Include "canonical link" information in mcmetadata.extract if present.

philbudne commented 2 months ago

As discussed, we'd like to investigate using page declared canonical URLs (<link ref="canonical" href="URL">), especially when processing "historical" data that lacks the final/redirected URL, and to have that (meta)data returned to the story-indexer parser by mcmetadata.extract

philbudne commented 2 months ago

Once the new data is available, all that would be needed to have it saved by the story-indexer pipeline would be to add a field of the same name to the Story ContentMetadata sub-object.

philbudne commented 2 months ago

Doing a little digging into what is available in the extractor libraries we use (in the order we prefer them):

trafilatura: might return it, IF we called mcmetadata.extract with include_metadata = True, which we do NOT (and we may not want to, since it looks like it would change what stories are accepted).
readability: "canonical" does NOT appear in library
boilerpy: "canonical" does NOT appear in library
goose: Article class has canonical_link property (*)
newspaper: Article class has canonical_link member (*)
bs4: we get document tree, should be easy to look for link node
lxml: should be easy to look for node?

(*) I haven't done any actual examination to see if it works.
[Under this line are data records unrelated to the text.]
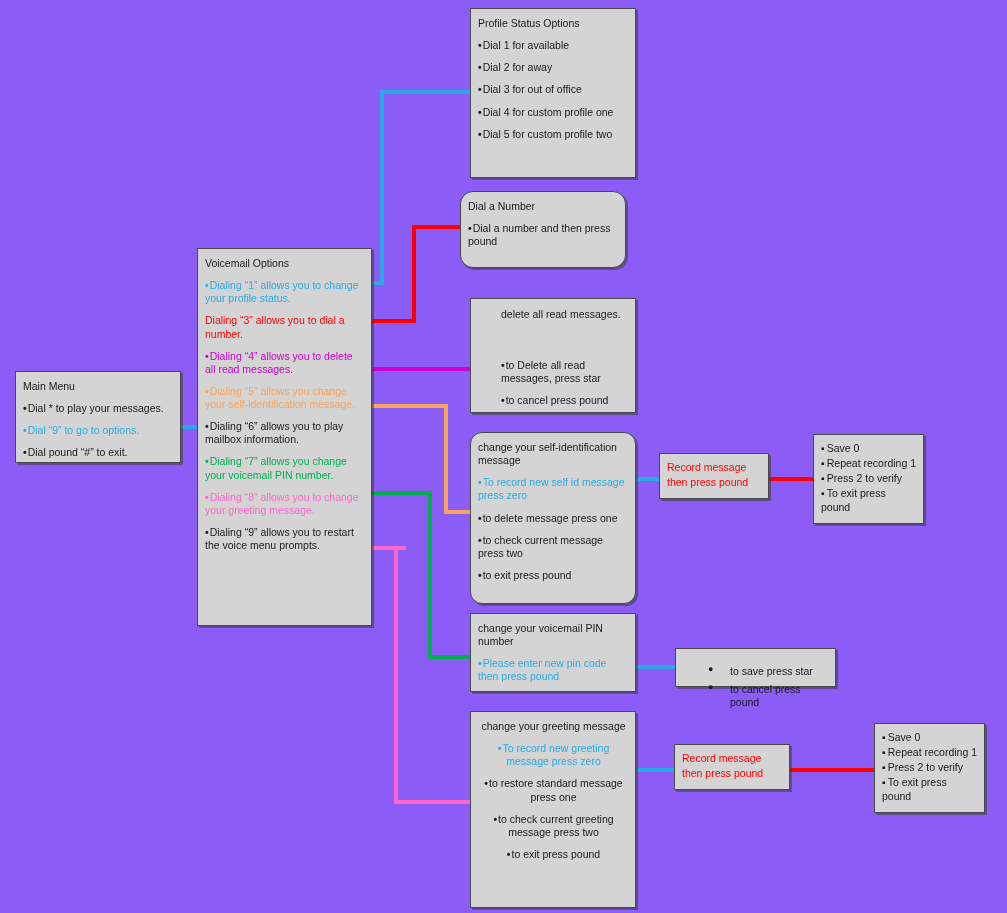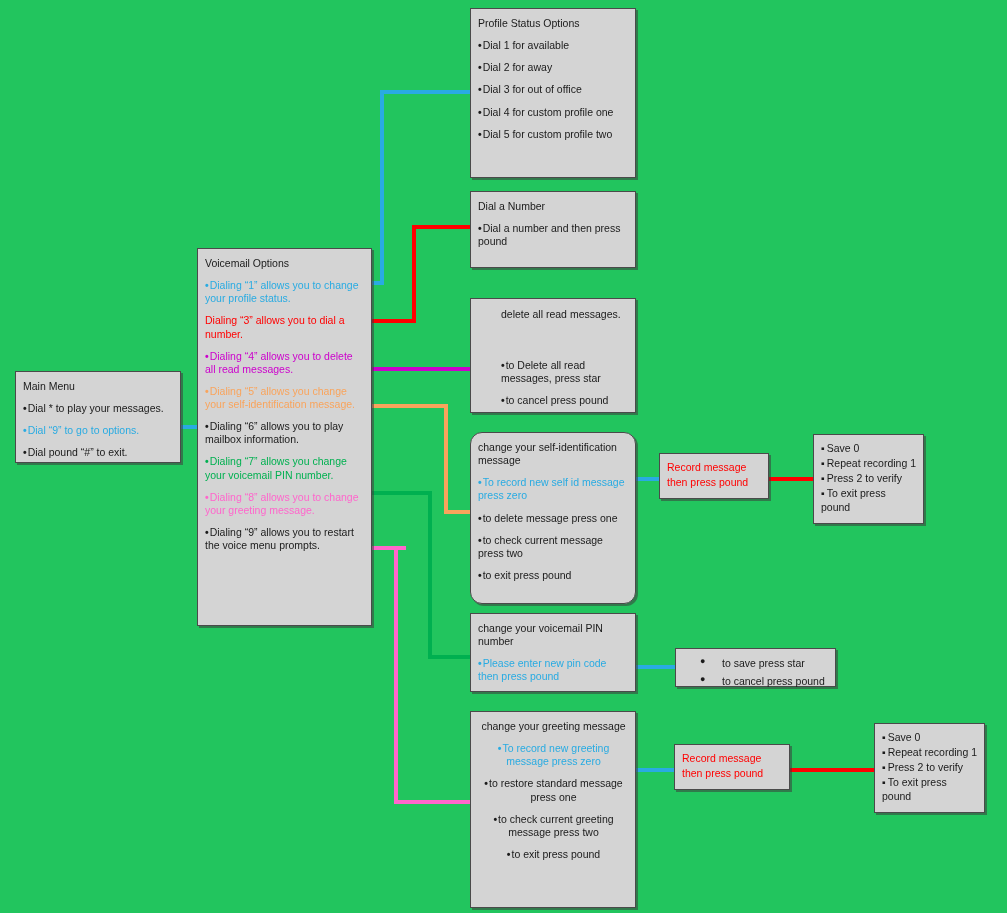--- a/index.html
+++ b/index.html
@@ -7,21 +7,21 @@
     padding: 0;
     background: #ffffff;
   }
   body {
     font-family: "Liberation Sans", sans-serif;
   }
   #canvas {
     position: relative;
     width: 1007px;
     height: 913px;
-    background: #22c55e;
+    background: #8b5cf6;
     overflow: hidden;
   }
   .box {
     position: absolute;
     background: #d4d4d4;
     border: 1px solid #4a4a4a;
     box-sizing: border-box;
     box-shadow: 2px 2px 0 rgba(60,60,60,0.55);
     padding: 8px 6px 8px 7px;
     font-size: 10.5px;
@@ -53,21 +53,21 @@
   .c-orange  { color: #F9A45C; }
   .c-green   { color: #00B050; }
   .c-pink    { color: #FF66CC; }
 
   
   .ln {
     position: absolute;
   }
   
   .dotlist {
-    margin: 0;
+    margin: 8px;
     padding: 0 0 0 22px;
     list-style: none;
   }
   .dotlist li {
     position: relative;
     margin-bottom: 5px;
     padding-left: 22px;
   }
   .dotlist li:last-child { margin-bottom: 0; }
   .dotlist li::before {
@@ -120,21 +120,21 @@
 
   <div class="box" style="left:470px; top:8px; width:166px; height:170px;">
     <div class="title">Profile Status Options</div>
     <p class="bul">Dial 1 for available</p>
     <p class="bul">Dial 2 for away</p>
     <p class="bul">Dial 3 for out of office</p>
     <p class="bul">Dial 4 for custom profile one</p>
     <p class="bul">Dial 5 for custom profile two</p>
   </div>
 
-  <div class="box" style="left:470px; top:191px; width:166px; height:77px;">
+  <div class="box" style="left:460px; top:191px; width:166px; height:77px;border-radius:13px;">
     <div class="title">Dial a Number</div>
     <p class="bul">Dial a number and then press pound</p>
   </div>
 
   <div class="box" style="left:470px; top:298px; width:166px; height:115px; padding-top:9px;padding-left:30px;">
     <div class="title" style="margin-bottom:38px;">delete all read messages.</div>
     <p class="bul">to Delete all read messages, press star</p>
     <p class="bul">to cancel press pound</p>
   </div>
 

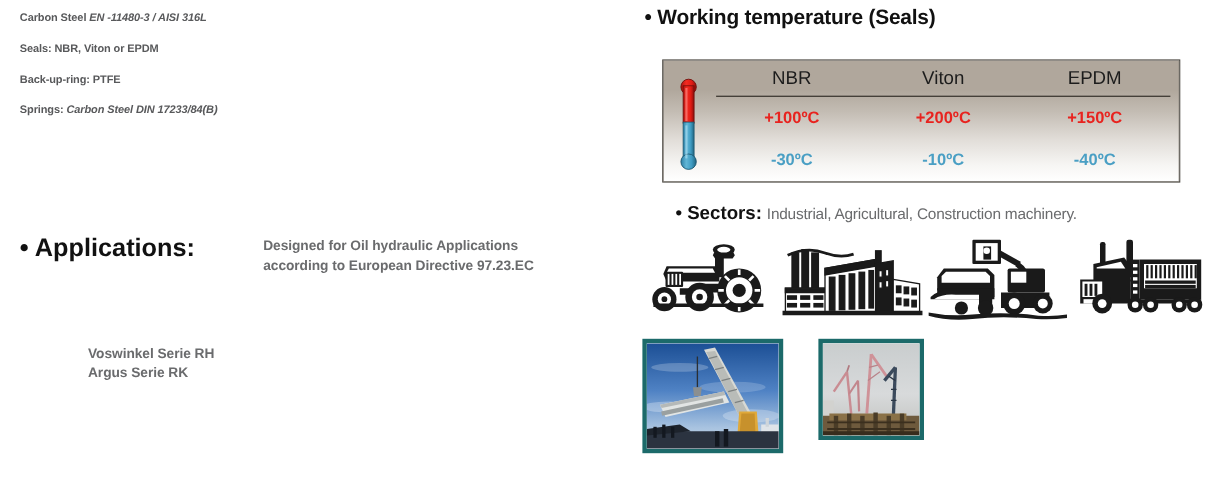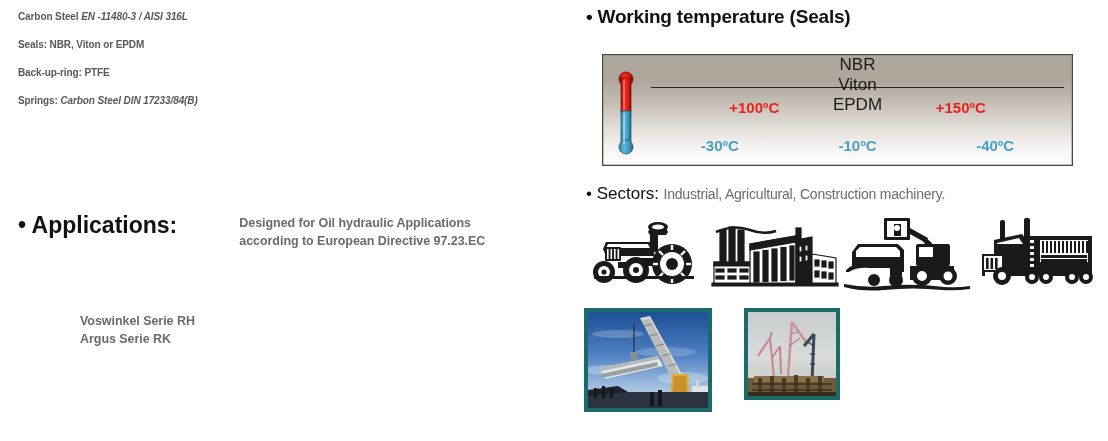--- a/index.html
+++ b/index.html
@@ -54,34 +54,33 @@
   }
   #thermometer{
     position:absolute;left:14px;top:16px;width:18px;height:84px;
   }
   .temp-grid{
     position:absolute;left:48px;top:0;right:8px;bottom:0;
   }
   .temp-head-row{
     display:flex;height:32px;align-items:center;
     border-bottom:1.6px solid #2a2620;
-    flex-direction:column;
   }
   .temp-head-row div{
     flex:1;text-align:center;font-size:17px;color:#1c1c1c;
     font-family:"Liberation Sans","DejaVu Sans",sans-serif;
   }
   .temp-row{display:flex;align-items:center;height:38px;}
   .temp-row div{flex:1;text-align:center;font-size:15px;font-weight:bold;}
   .temp-hot div{color:#e8231f;}
   .temp-cold div{color:#4a9fc4;font-weight:bold;}
 
   
   #sectors-line{position:absolute;left:586px;top:184px;}
-  #sectors-line .s-lbl{font-size:17px;font-weight:normal;color:#111111;}
+  #sectors-line .s-lbl{font-size:17px;font-weight:bold;color:#111111;margin-left:28px;}
   #sectors-line .s-val{font-size:14px;font-weight:normal;color:#6a6b6d;letter-spacing:-0.2px;}
 
   
   #machinery-strip{position:absolute;left:586px;top:214px;width:516px;height:88px;}
   .mach{position:absolute;top:0;}
   #mach-tractor{left:2px;}
   #mach-factory{left:124px;}
   #mach-harvester{left:258px;}
   #mach-truck{left:390px;}
 
@@ -168,20 +167,21 @@
     </svg>
 
     <div class="temp-grid">
       <div class="temp-head-row">
         <div>NBR</div>
         <div>Viton</div>
         <div>EPDM</div>
       </div>
       <div class="temp-row temp-hot">
         <div>+100ºC</div>
+        <div>+200ºC</div>
         <div>+150ºC</div>
       </div>
       <div class="temp-row temp-cold">
         <div>-30ºC</div>
         <div>-10ºC</div>
         <div>-40ºC</div>
       </div>
     </div>
   </div>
In practice, we only RARELY call goose, and don't often call boilerpipe.

rahulbot commented 2 months ago

The goal here would be to extract canonical URL values from source or parsed HTML. This might include tags that are children of HTML <head> like:

<link rel="canonical" href="https://example.com/dresses/green-dresses" /> (via Google spec)
<meta property="og:url" content="https://example.com/path" /> (via Meta spec)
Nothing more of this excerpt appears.